At about 11.50 pm local time on Sunday 24 May 2015 the Instituto Geofísico-Escuela Politécnica Nacional recorded a sudden rise in seismic activity (Earthquakes) beneath Wolf Volcano, which is located on the northern tip of Isabella Island in the Galapagos. This was followed at 2.15 am on Monday 25 May by a major eruption which according to the Washington Volcanic Ash Advisory Center, produced an ash column 10.7 km high, that subsequently drifted 65 km to the southwest.

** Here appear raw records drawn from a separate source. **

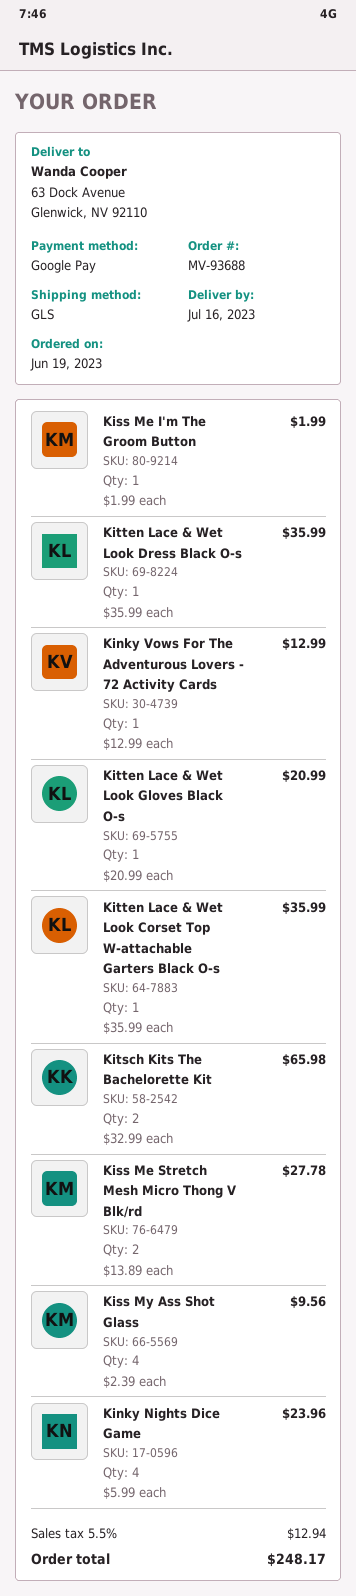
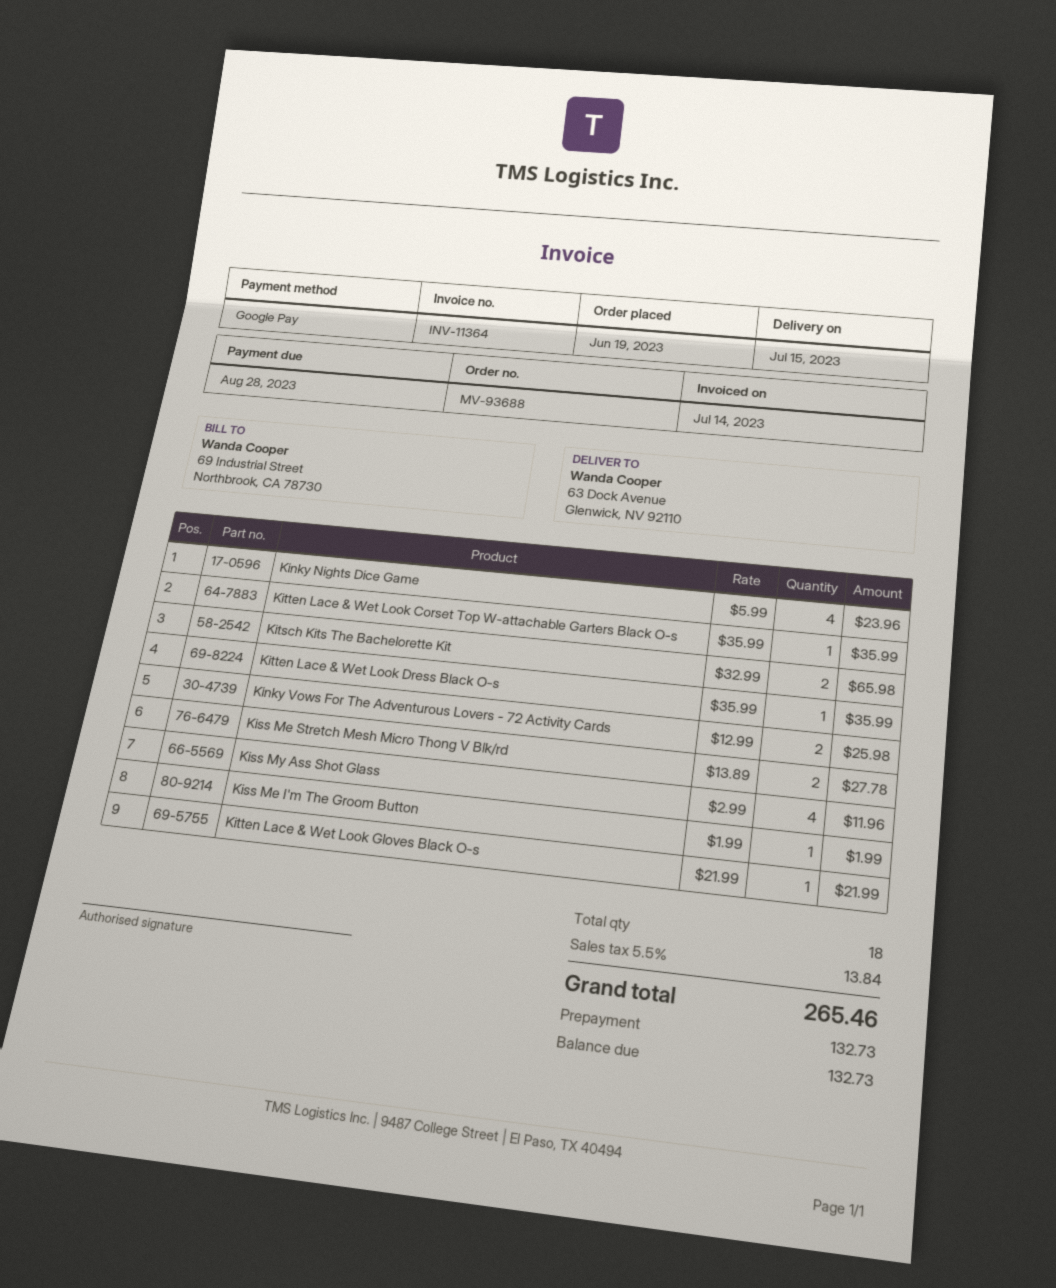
delivery date: 2023-07-16 -> 2023-07-15
Kinky Vows For The Adventurous Lovers - 72 Activity Cards: 1 x 12.99 = 12.99 -> 2 x 12.99 = 25.98
Kitten Lace & Wet Look Gloves Black O-s: 1 x 20.99 = 20.99 -> 1 x 21.99 = 21.99
Kiss My Ass Shot Glass: 4 x 2.39 = 9.56 -> 4 x 2.99 = 11.96
tax: 5.5% = 12.94 -> 5.5% = 13.84
total: 248.17 -> 265.46

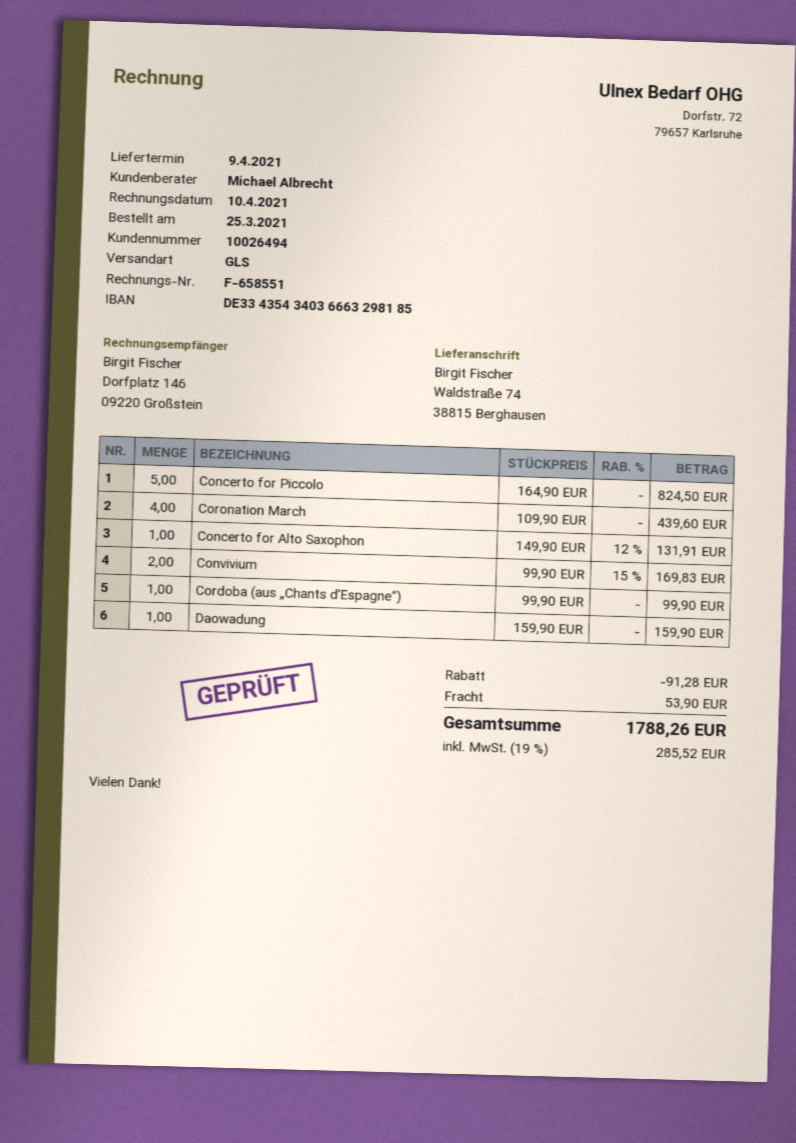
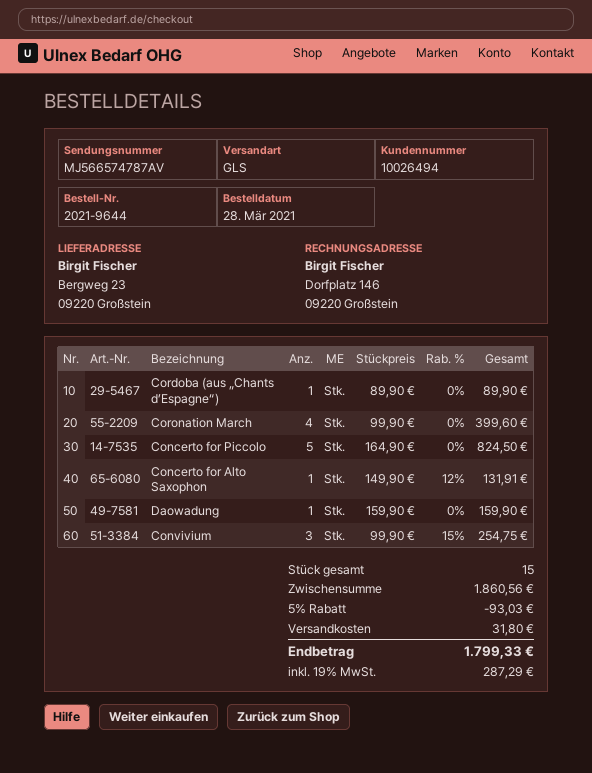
order date: 2021-03-25 -> 2021-03-28
ship to: Waldstraße 74, 38815 Berghausen -> Bergweg 23, 09220 Großstein
Coronation March: 4 x 109.90 = 439.60 -> 4 x 99.90 = 399.60
Convivium: 2 x 99.90 - 15% = 169.83 -> 3 x 99.90 - 15% = 254.75
Cordoba (aus „Chants d’Espagne“): 1 x 99.90 = 99.90 -> 1 x 89.90 = 89.90
discount: 91.28 -> 93.03
shipping: 53.90 -> 31.80
tax: 19% = 285.52 -> 19% = 287.29
total: 1788.26 -> 1799.33

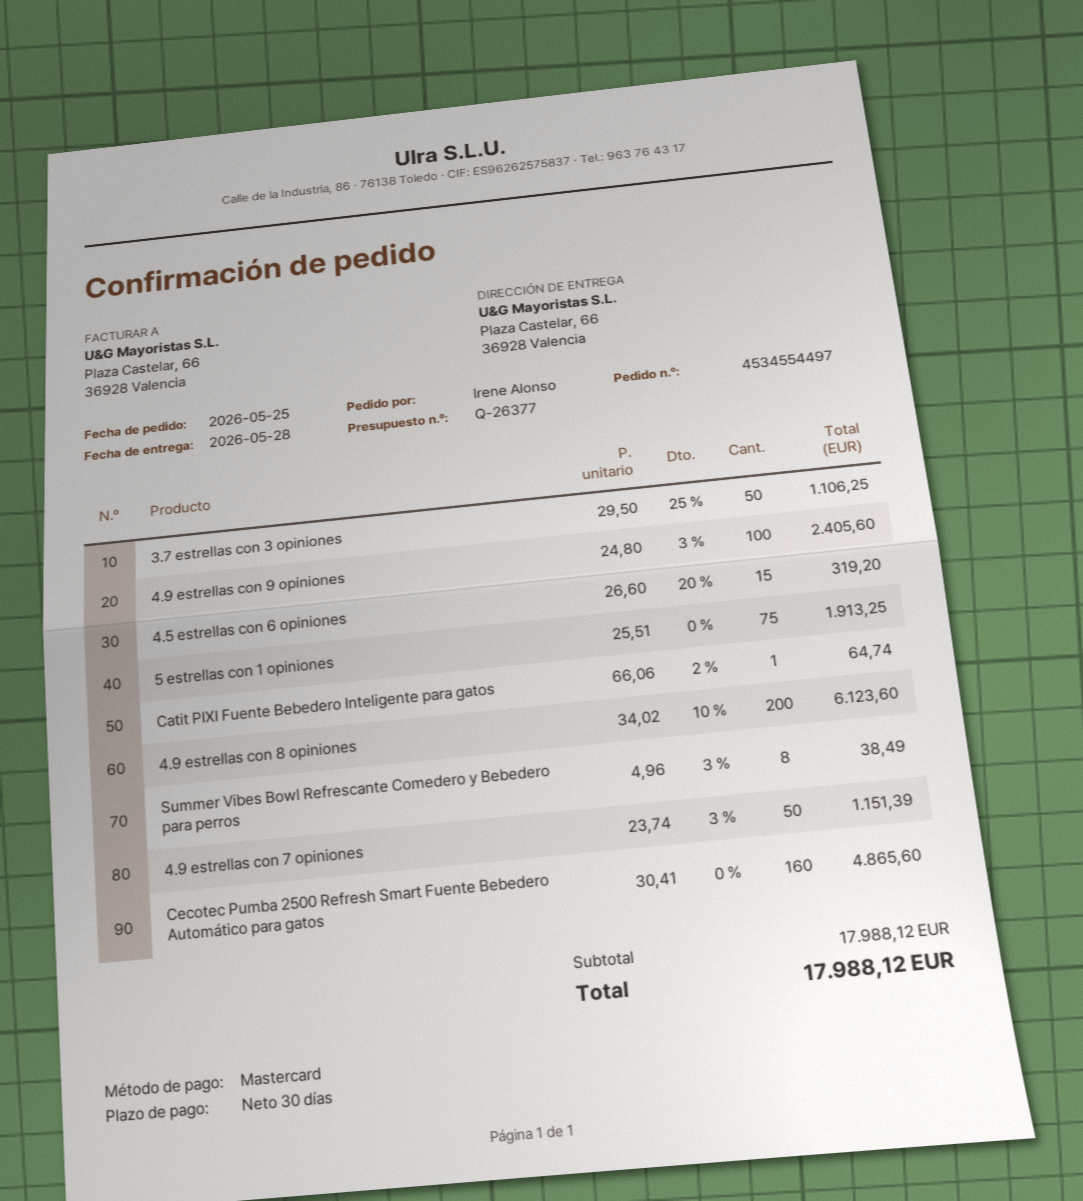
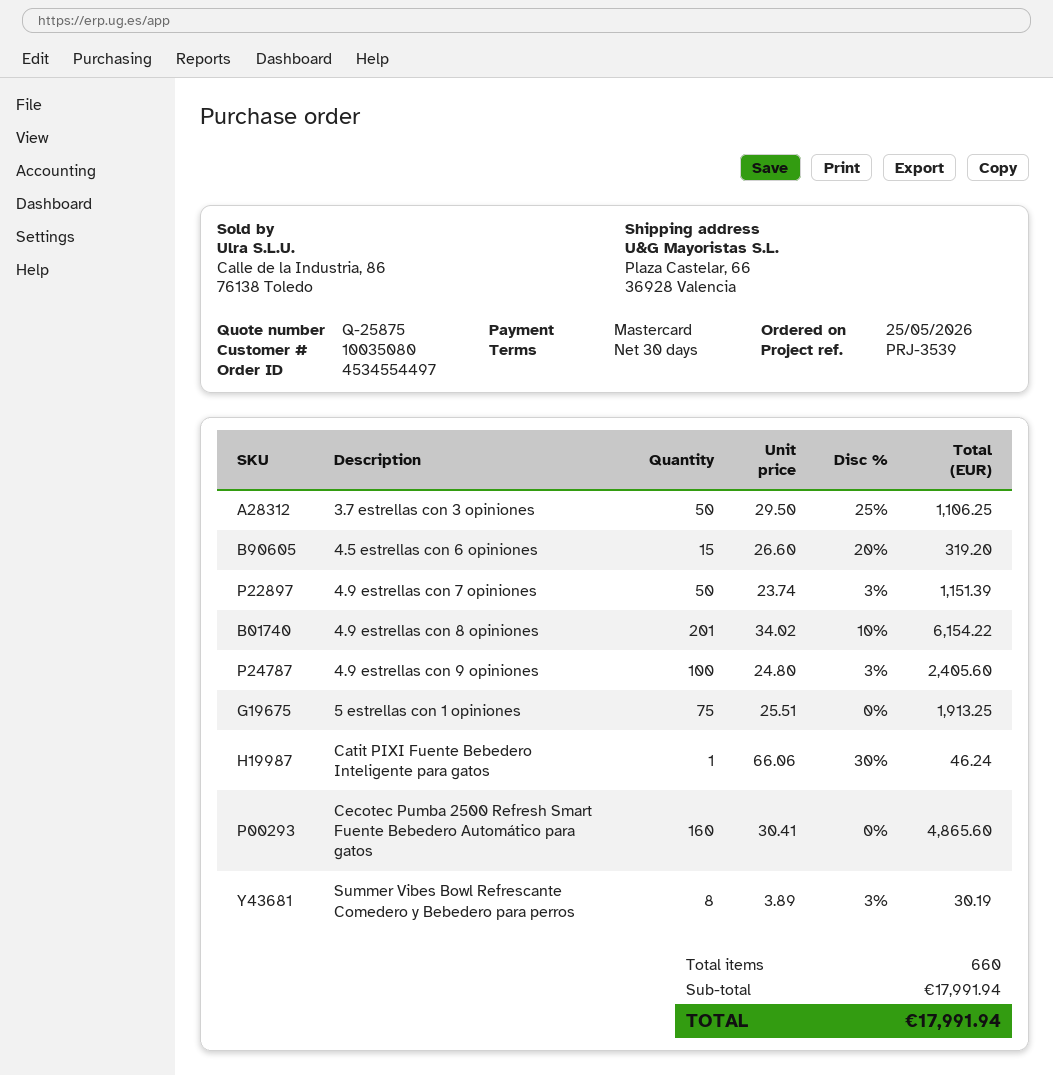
quote number: Q-26377 -> Q-25875
Catit PIXI Fuente Bebedero Inteligente para gatos: 1 x 66.06 - 2% = 64.74 -> 1 x 66.06 - 30% = 46.24
4.9 estrellas con 8 opiniones: 200 x 34.02 - 10% = 6123.60 -> 201 x 34.02 - 10% = 6154.22
Summer Vibes Bowl Refrescante Comedero y Bebedero para perros: 8 x 4.96 - 3% = 38.49 -> 8 x 3.89 - 3% = 30.19
subtotal: 17988.12 -> 17991.94
total: 17988.12 -> 17991.94

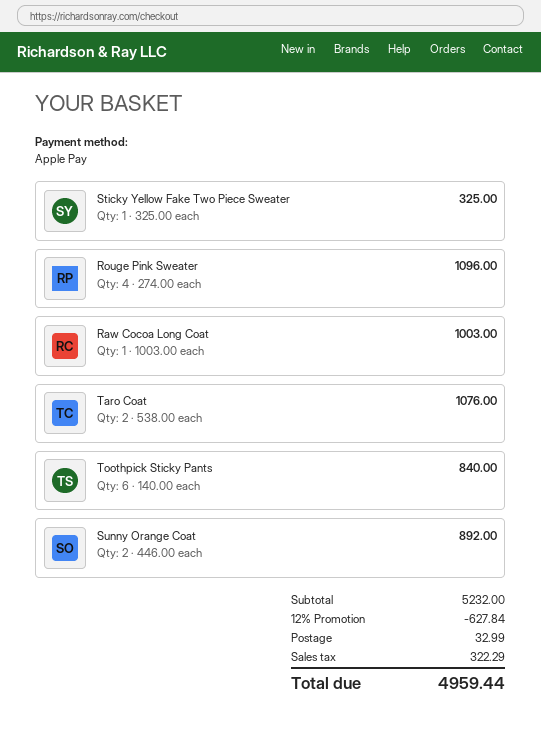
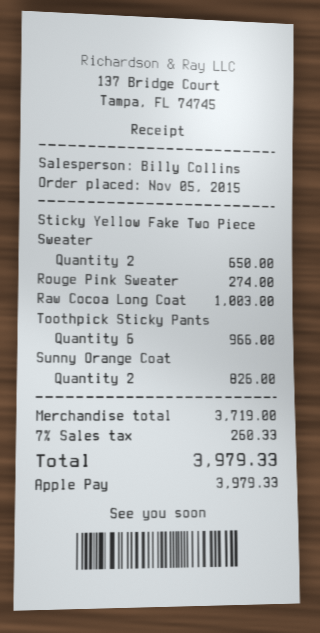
Sticky Yellow Fake Two Piece Sweater: 1 for 325.00 -> 2 for 650.00
Rouge Pink Sweater: 4 for 1096.00 -> 1 for 274.00
Taro Coat: 2 for 1076.00 -> none
Toothpick Sticky Pants: 6 for 840.00 -> 6 for 966.00
Sunny Orange Coat: 2 for 892.00 -> 2 for 826.00
subtotal: 5232.00 -> 3719.00
discount: 12% = 627.84 -> none
shipping: 32.99 -> none
tax: 322.29 -> 260.33
total: 4959.44 -> 3979.33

A second major eruption at 3.45 am produced a 15.2 km high plume which drifted 250 km to the east, while a third eruption shortly after produced a 13.7 km high plume which drifted 250 km to the east. At 4.28 am NASA’s MODIS satellite, which monitors infra-red emissions, detected a significant thermal anomaly on the southeastern flank of the volcano, which would generally indicate a lava eruption, which was later confirmed by investigators from the Galápagos National Park, who reported a new fissure close to the southeastern rim of the caldera, which was producing several major lava streams.
The May 2015 eruption on Wolf Volcano. Diego Paredes/AFP.
These eruptions continued throughout Monday 25 and Tuesday 26 May, before eventually subsiding, producing significant lava flows and smaller ash columns, as well as several hundred kilotons of sulphur-dioxide emissions. There was initial concern that the eruption might present a threat to the volcano’s distinctive fauna; the volcano is a distinct environment compared to the rest of the island, and hosts a unique set of animals of its own, including the Wolf Giant Tortoise, Chelonoidis nigra becki, and Pink Land Iguana, Conolophus marthae, though these are concentrated on the northwest flanks of the volcano and are unlikely to have been harmed by an eruption on the southeastern flanks.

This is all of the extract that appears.